What the task asks:
Could the entries below be transcribed word for word, with the pictures omitted?

Supplied material:
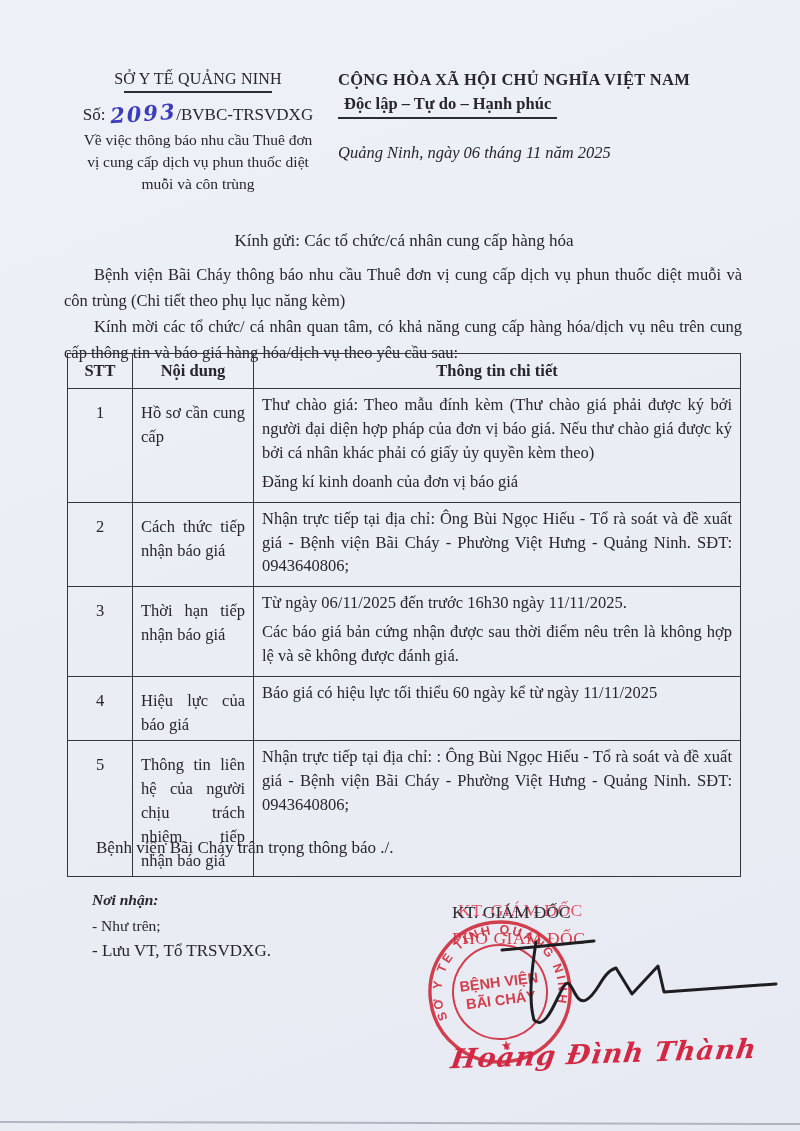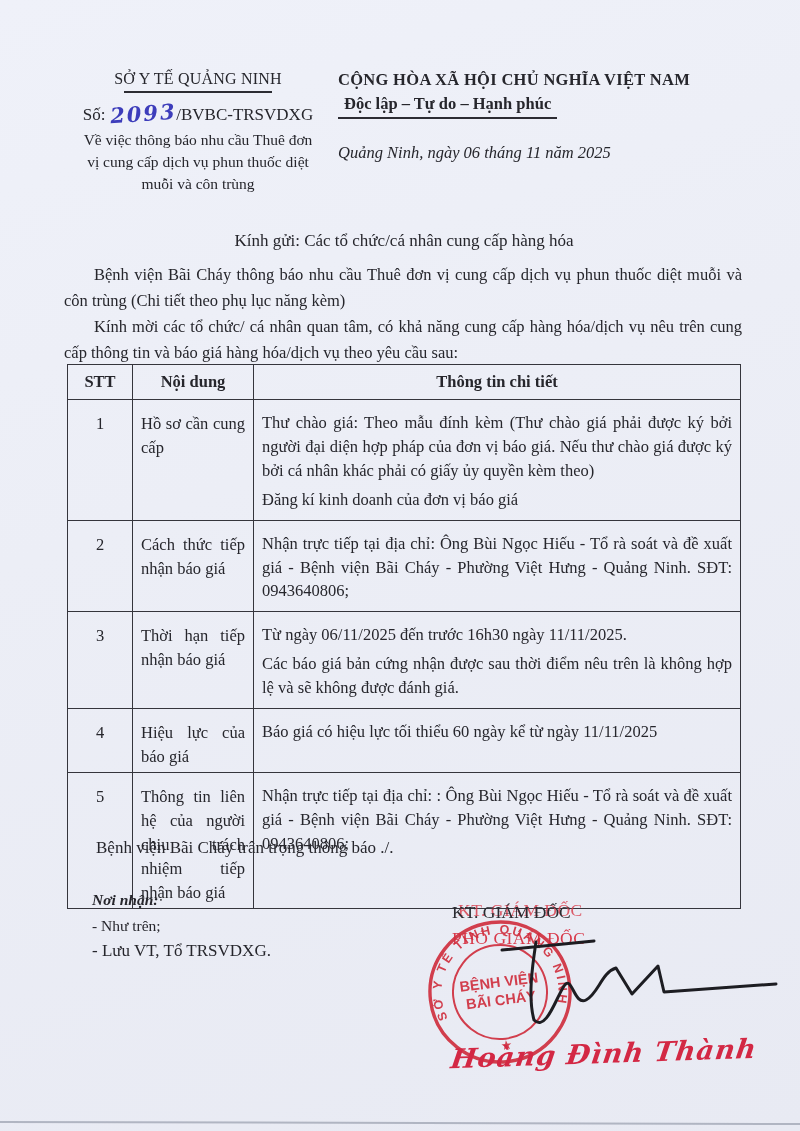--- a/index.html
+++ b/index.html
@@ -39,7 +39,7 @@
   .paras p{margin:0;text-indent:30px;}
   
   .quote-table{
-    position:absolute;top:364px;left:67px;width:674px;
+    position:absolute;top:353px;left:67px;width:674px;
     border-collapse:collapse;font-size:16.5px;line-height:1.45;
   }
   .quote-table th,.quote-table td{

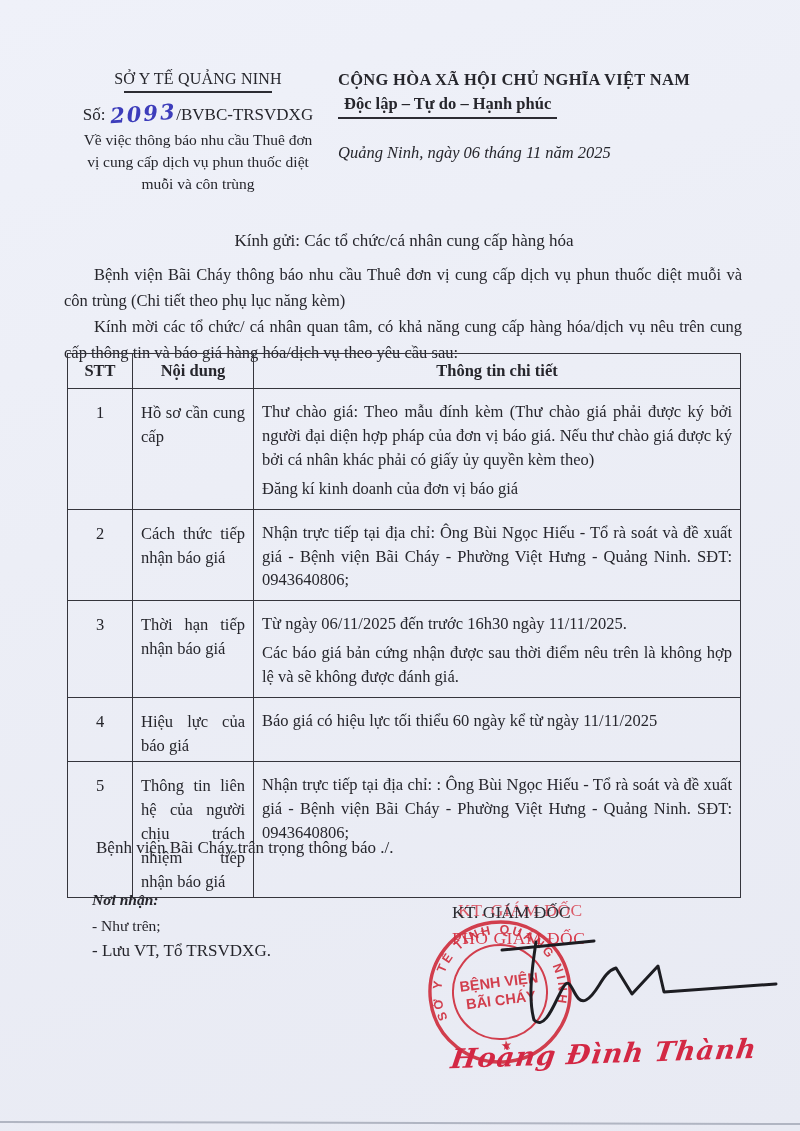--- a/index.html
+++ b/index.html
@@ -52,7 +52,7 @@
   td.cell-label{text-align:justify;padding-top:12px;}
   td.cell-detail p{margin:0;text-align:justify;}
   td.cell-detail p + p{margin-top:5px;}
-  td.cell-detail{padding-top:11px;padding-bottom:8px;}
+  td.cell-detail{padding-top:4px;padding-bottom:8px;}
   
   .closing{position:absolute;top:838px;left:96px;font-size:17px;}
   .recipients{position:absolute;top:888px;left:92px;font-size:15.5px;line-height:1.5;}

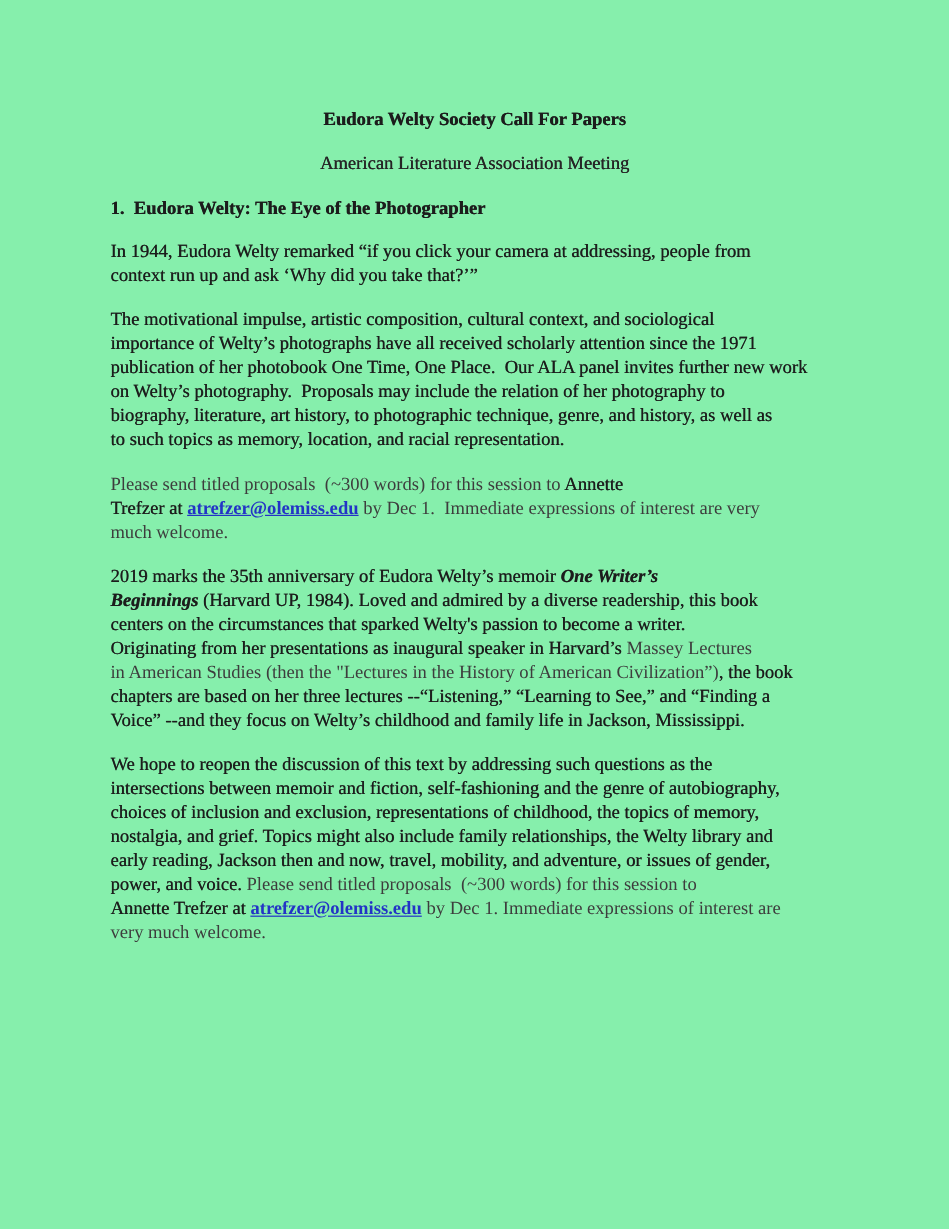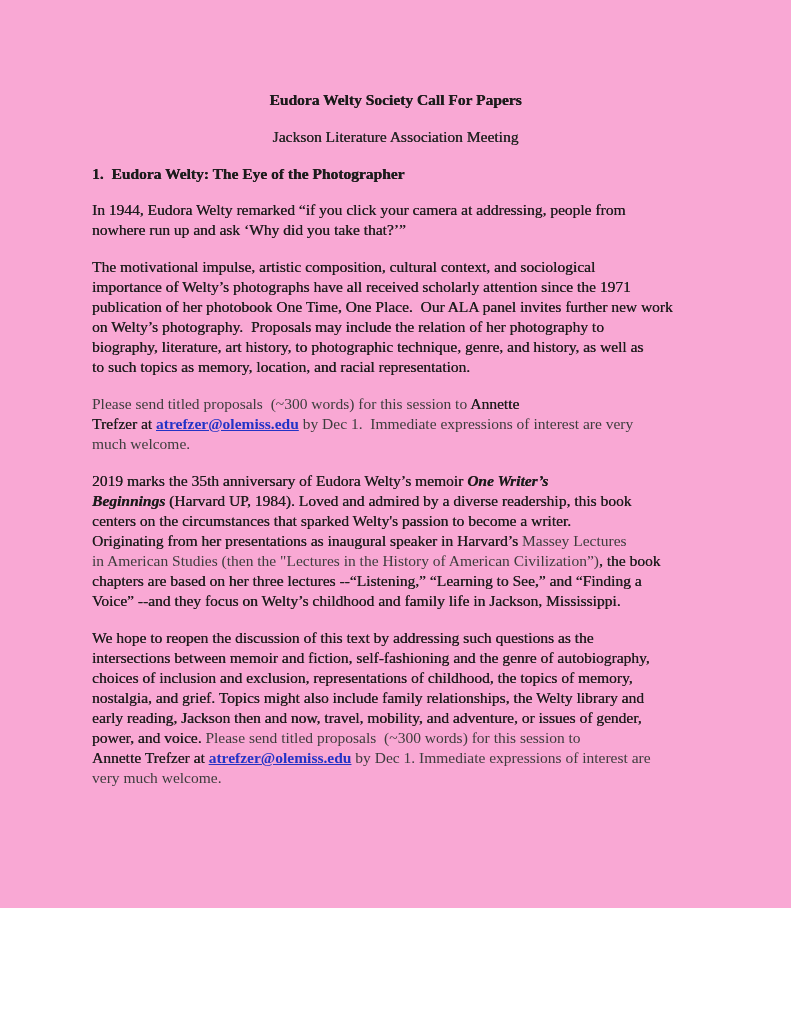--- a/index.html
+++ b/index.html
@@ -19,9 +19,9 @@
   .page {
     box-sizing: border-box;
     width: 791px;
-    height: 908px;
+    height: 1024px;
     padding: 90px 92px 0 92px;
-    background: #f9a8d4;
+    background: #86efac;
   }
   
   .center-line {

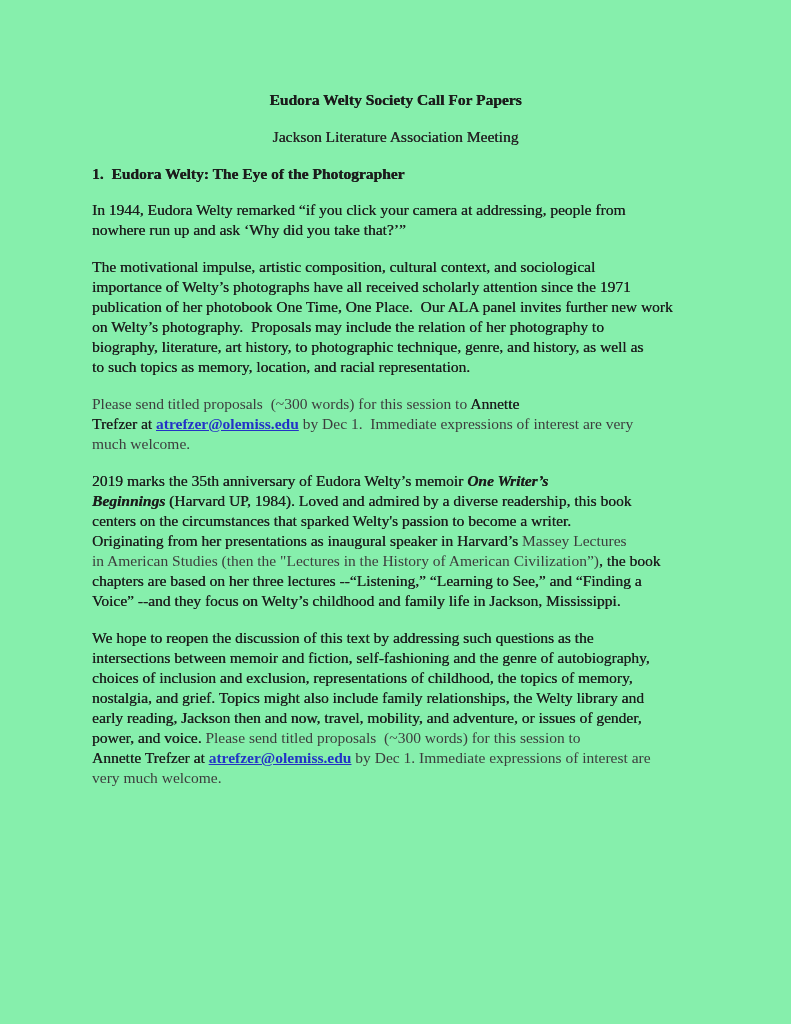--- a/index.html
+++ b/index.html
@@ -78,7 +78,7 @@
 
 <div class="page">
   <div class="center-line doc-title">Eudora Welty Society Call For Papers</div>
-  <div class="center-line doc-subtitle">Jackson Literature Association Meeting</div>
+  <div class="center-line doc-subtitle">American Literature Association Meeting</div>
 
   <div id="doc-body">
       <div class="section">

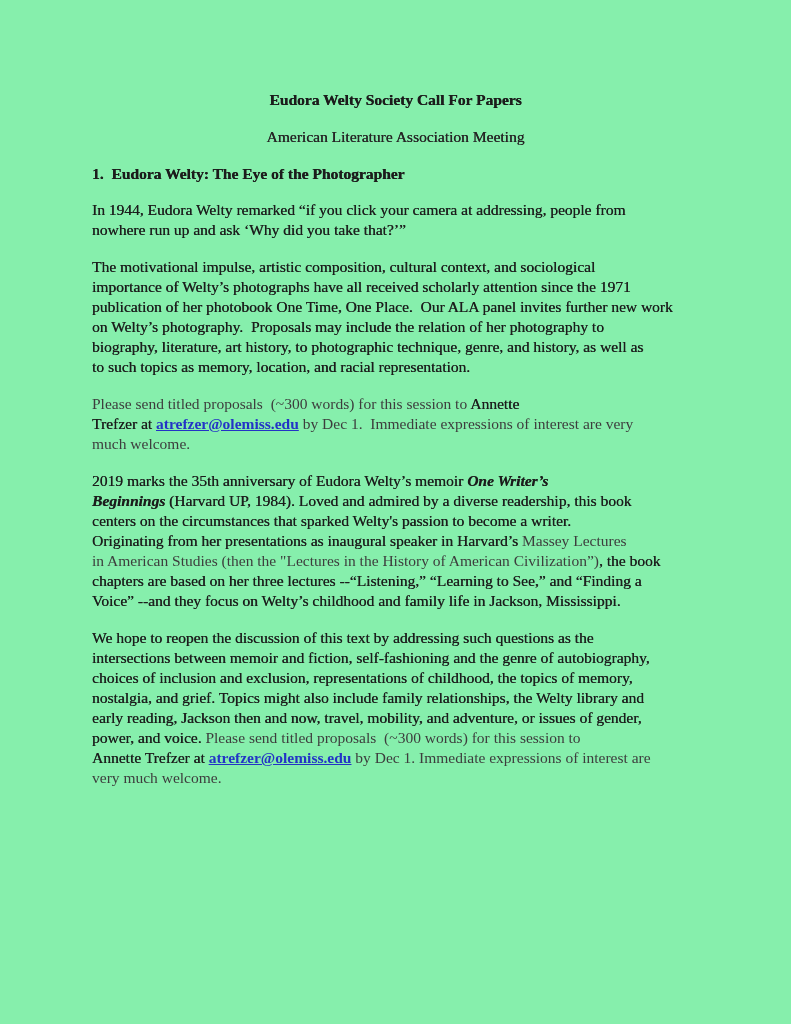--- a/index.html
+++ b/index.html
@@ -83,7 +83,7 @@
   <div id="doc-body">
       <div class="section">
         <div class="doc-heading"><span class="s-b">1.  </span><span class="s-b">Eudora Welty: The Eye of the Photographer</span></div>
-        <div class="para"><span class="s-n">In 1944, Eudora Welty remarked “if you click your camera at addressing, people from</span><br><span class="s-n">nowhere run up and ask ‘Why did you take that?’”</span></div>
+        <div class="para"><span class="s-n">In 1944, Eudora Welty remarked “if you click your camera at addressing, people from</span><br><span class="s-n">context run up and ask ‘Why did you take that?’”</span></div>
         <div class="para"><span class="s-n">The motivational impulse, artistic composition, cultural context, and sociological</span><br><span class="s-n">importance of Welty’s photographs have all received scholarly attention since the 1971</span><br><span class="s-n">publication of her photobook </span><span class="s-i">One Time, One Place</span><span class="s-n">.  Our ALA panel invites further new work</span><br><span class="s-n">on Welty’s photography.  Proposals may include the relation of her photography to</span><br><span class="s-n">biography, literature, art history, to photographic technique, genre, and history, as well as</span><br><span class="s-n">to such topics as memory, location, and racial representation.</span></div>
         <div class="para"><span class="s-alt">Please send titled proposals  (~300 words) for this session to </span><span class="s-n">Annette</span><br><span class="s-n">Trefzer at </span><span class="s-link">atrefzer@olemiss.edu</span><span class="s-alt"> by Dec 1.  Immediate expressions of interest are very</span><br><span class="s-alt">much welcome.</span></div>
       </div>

Exercise solution:
--- a/index.html
+++ b/index.html
@@ -39,7 +39,7 @@
   .paras p{margin:0;text-indent:30px;}
   
   .quote-table{
-    position:absolute;top:364px;left:67px;width:674px;
+    position:absolute;top:353px;left:67px;width:674px;
     border-collapse:collapse;font-size:16.5px;line-height:1.45;
   }
   .quote-table th,.quote-table td{

--- a/index.html
+++ b/index.html
@@ -52,7 +52,7 @@
   td.cell-label{text-align:justify;padding-top:12px;}
   td.cell-detail p{margin:0;text-align:justify;}
   td.cell-detail p + p{margin-top:5px;}
-  td.cell-detail{padding-top:11px;padding-bottom:8px;}
+  td.cell-detail{padding-top:4px;padding-bottom:8px;}
   
   .closing{position:absolute;top:838px;left:96px;font-size:17px;}
   .recipients{position:absolute;top:888px;left:92px;font-size:15.5px;line-height:1.5;}

--- a/index.html
+++ b/index.html
@@ -19,9 +19,9 @@
   .page {
     box-sizing: border-box;
     width: 791px;
-    height: 908px;
+    height: 1024px;
     padding: 90px 92px 0 92px;
-    background: #f9a8d4;
+    background: #86efac;
   }
   
   .center-line {

--- a/index.html
+++ b/index.html
@@ -78,7 +78,7 @@
 
 <div class="page">
   <div class="center-line doc-title">Eudora Welty Society Call For Papers</div>
-  <div class="center-line doc-subtitle">Jackson Literature Association Meeting</div>
+  <div class="center-line doc-subtitle">American Literature Association Meeting</div>
 
   <div id="doc-body">
       <div class="section">

--- a/index.html
+++ b/index.html
@@ -83,7 +83,7 @@
   <div id="doc-body">
       <div class="section">
         <div class="doc-heading"><span class="s-b">1.  </span><span class="s-b">Eudora Welty: The Eye of the Photographer</span></div>
-        <div class="para"><span class="s-n">In 1944, Eudora Welty remarked “if you click your camera at addressing, people from</span><br><span class="s-n">nowhere run up and ask ‘Why did you take that?’”</span></div>
+        <div class="para"><span class="s-n">In 1944, Eudora Welty remarked “if you click your camera at addressing, people from</span><br><span class="s-n">context run up and ask ‘Why did you take that?’”</span></div>
         <div class="para"><span class="s-n">The motivational impulse, artistic composition, cultural context, and sociological</span><br><span class="s-n">importance of Welty’s photographs have all received scholarly attention since the 1971</span><br><span class="s-n">publication of her photobook </span><span class="s-i">One Time, One Place</span><span class="s-n">.  Our ALA panel invites further new work</span><br><span class="s-n">on Welty’s photography.  Proposals may include the relation of her photography to</span><br><span class="s-n">biography, literature, art history, to photographic technique, genre, and history, as well as</span><br><span class="s-n">to such topics as memory, location, and racial representation.</span></div>
         <div class="para"><span class="s-alt">Please send titled proposals  (~300 words) for this session to </span><span class="s-n">Annette</span><br><span class="s-n">Trefzer at </span><span class="s-link">atrefzer@olemiss.edu</span><span class="s-alt"> by Dec 1.  Immediate expressions of interest are very</span><br><span class="s-alt">much welcome.</span></div>
       </div>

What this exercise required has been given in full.